• **Problem description**: All lines of the material below that include the string "discount" are to be copied.

• **Material to process**:
┌──

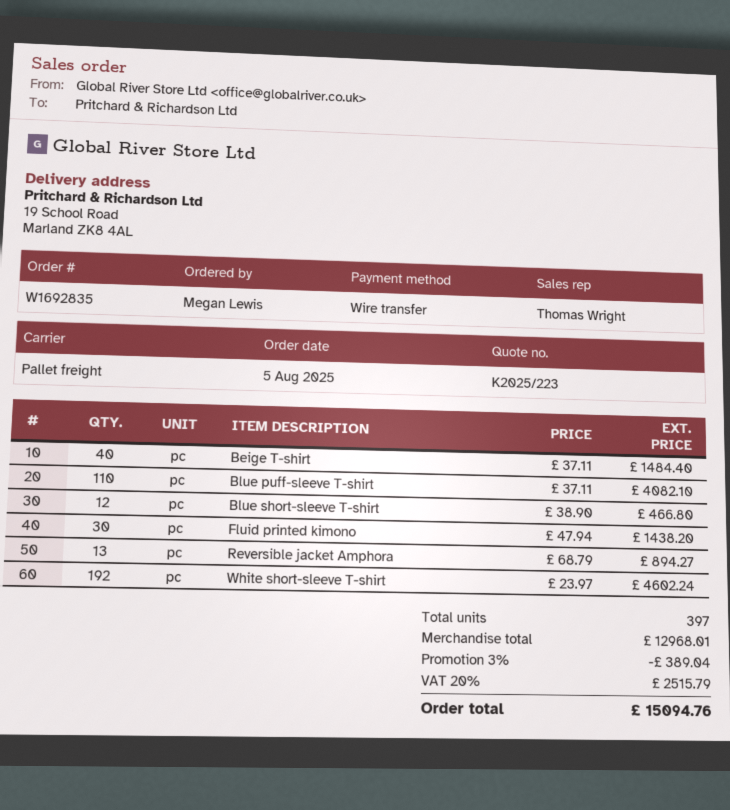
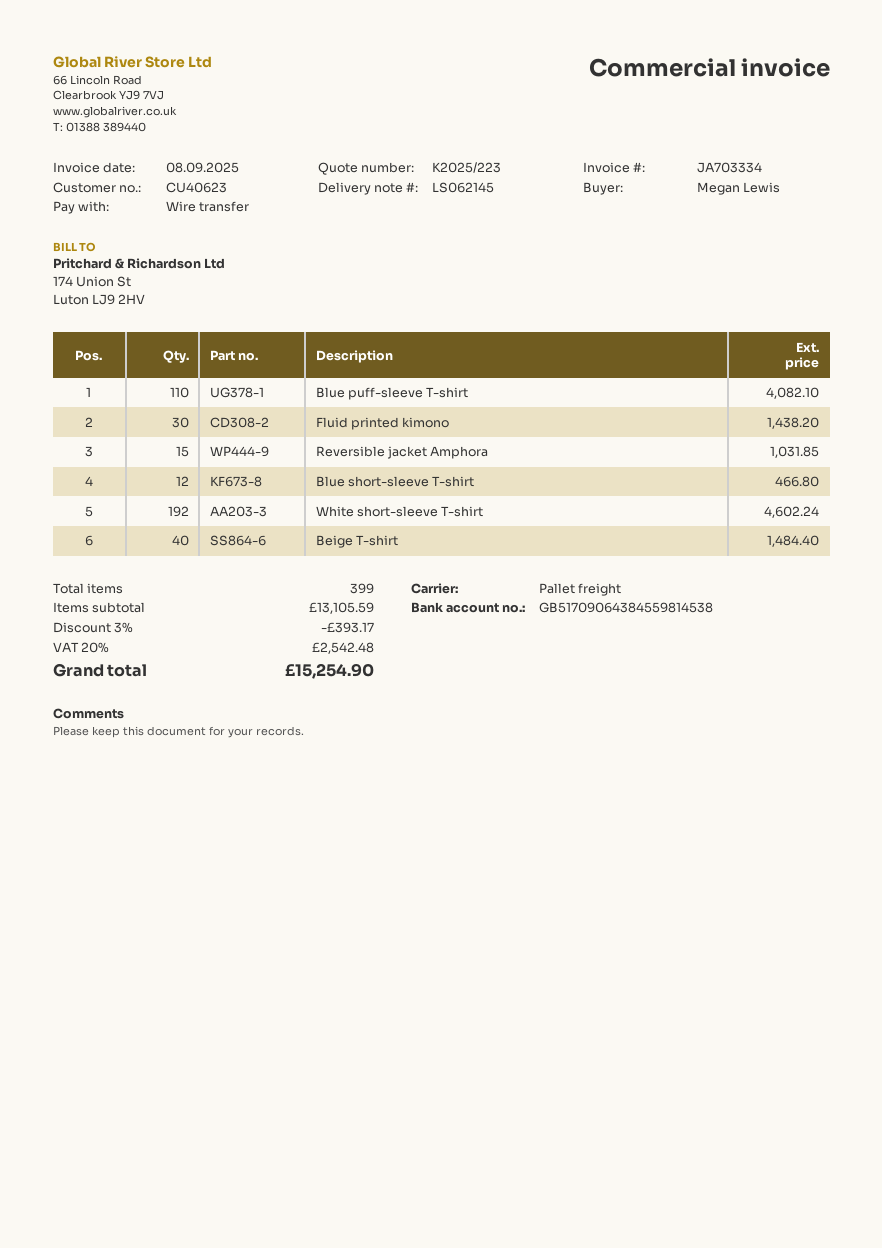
Reversible jacket Amphora: 13 for 894.27 -> 15 for 1031.85
total quantity: 397 -> 399
subtotal: 12968.01 -> 13105.59
discount: 3% = 389.04 -> 3% = 393.17
tax: 20% = 2515.79 -> 20% = 2542.48
total: 15094.76 -> 15254.90

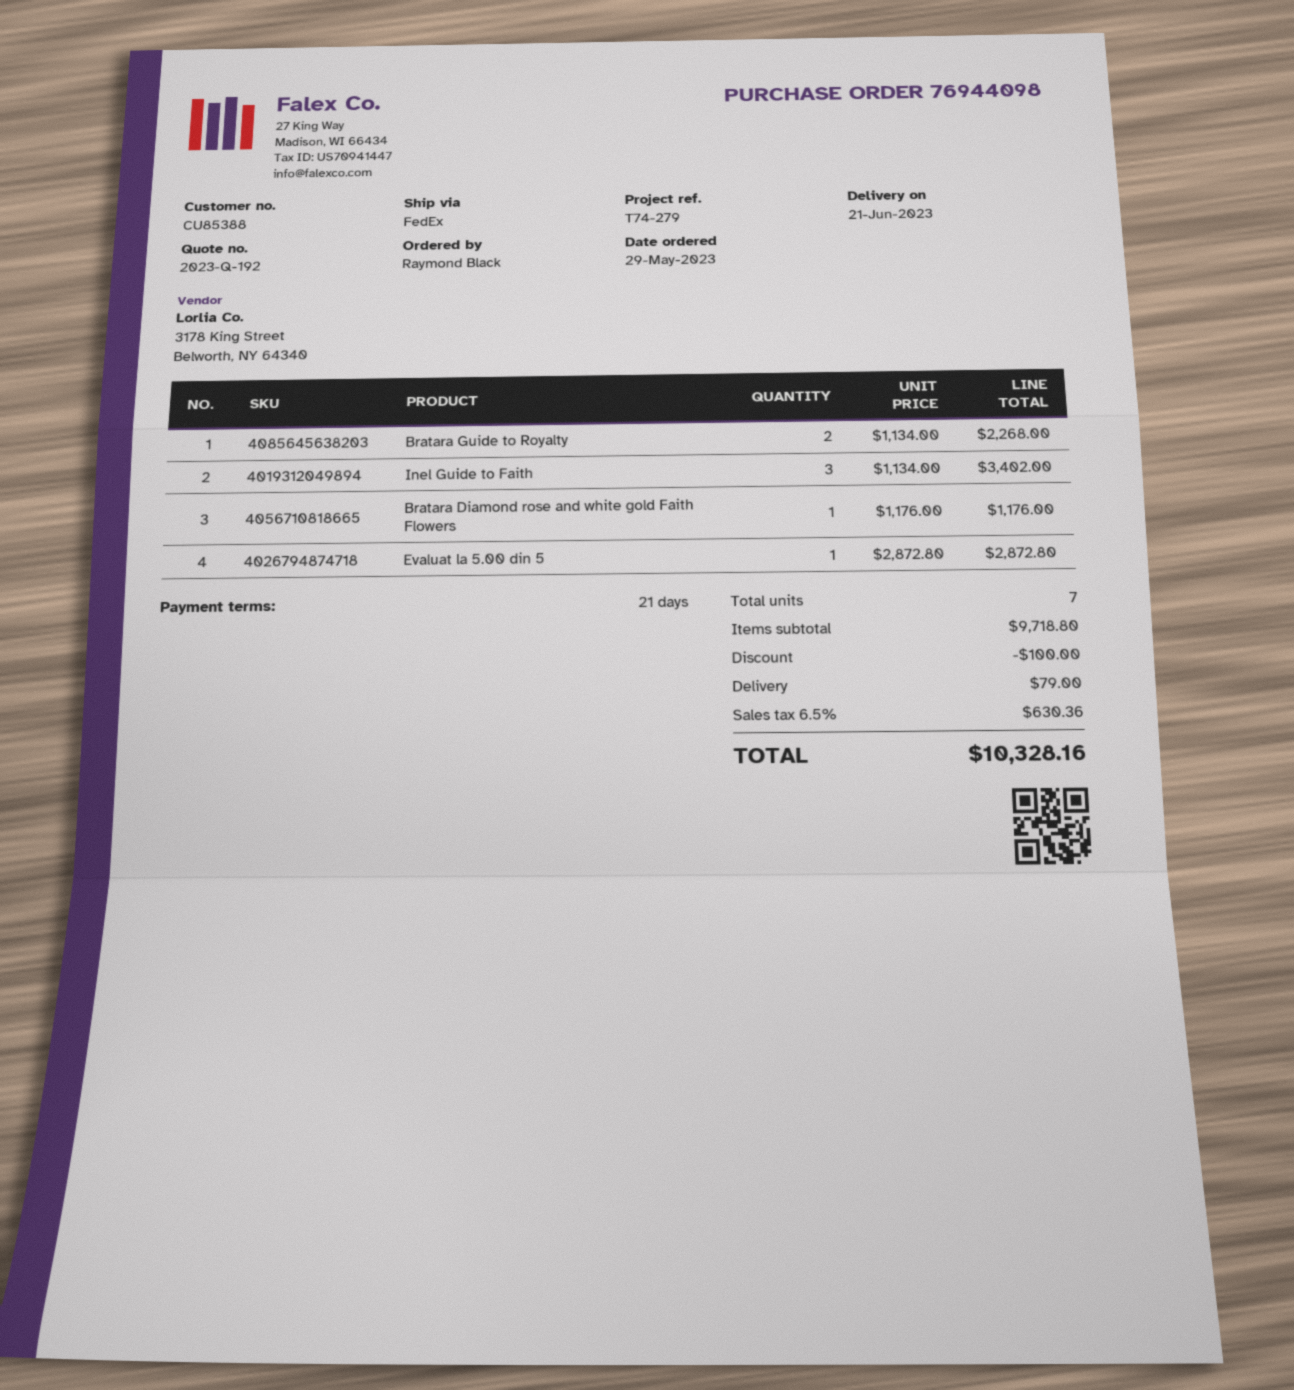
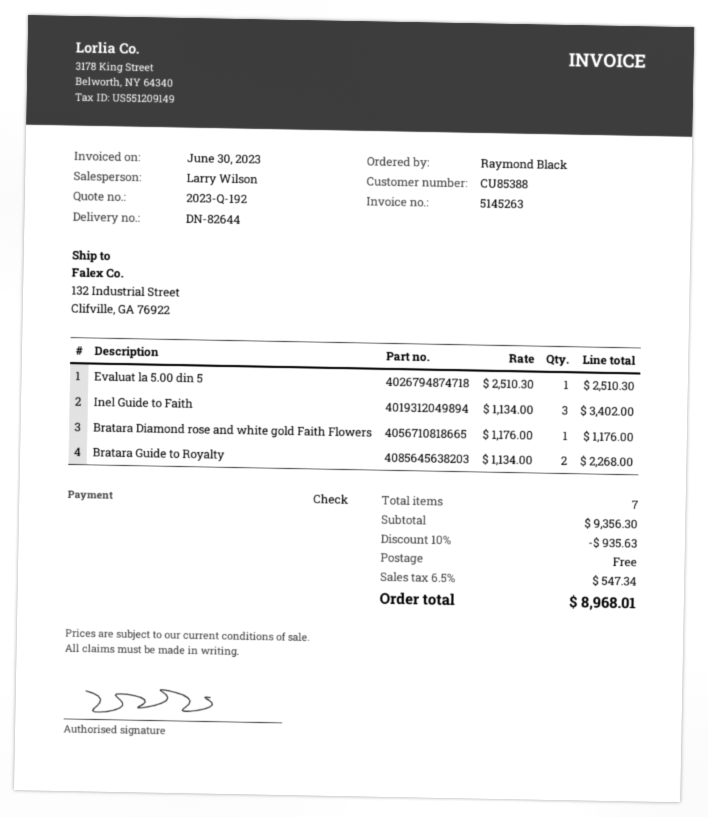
Evaluat la 5.00 din 5: 1 x 2872.80 = 2872.80 -> 1 x 2510.30 = 2510.30
subtotal: 9718.80 -> 9356.30
discount: 100.00 -> 935.63
shipping: 79.00 -> 0.00
tax: 6.5% = 630.36 -> 6.5% = 547.34
total: 10328.16 -> 8968.01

└──

• **Answer for the task**:
discount: 3% = 389.04 -> 3% = 393.17
discount: 100.00 -> 935.63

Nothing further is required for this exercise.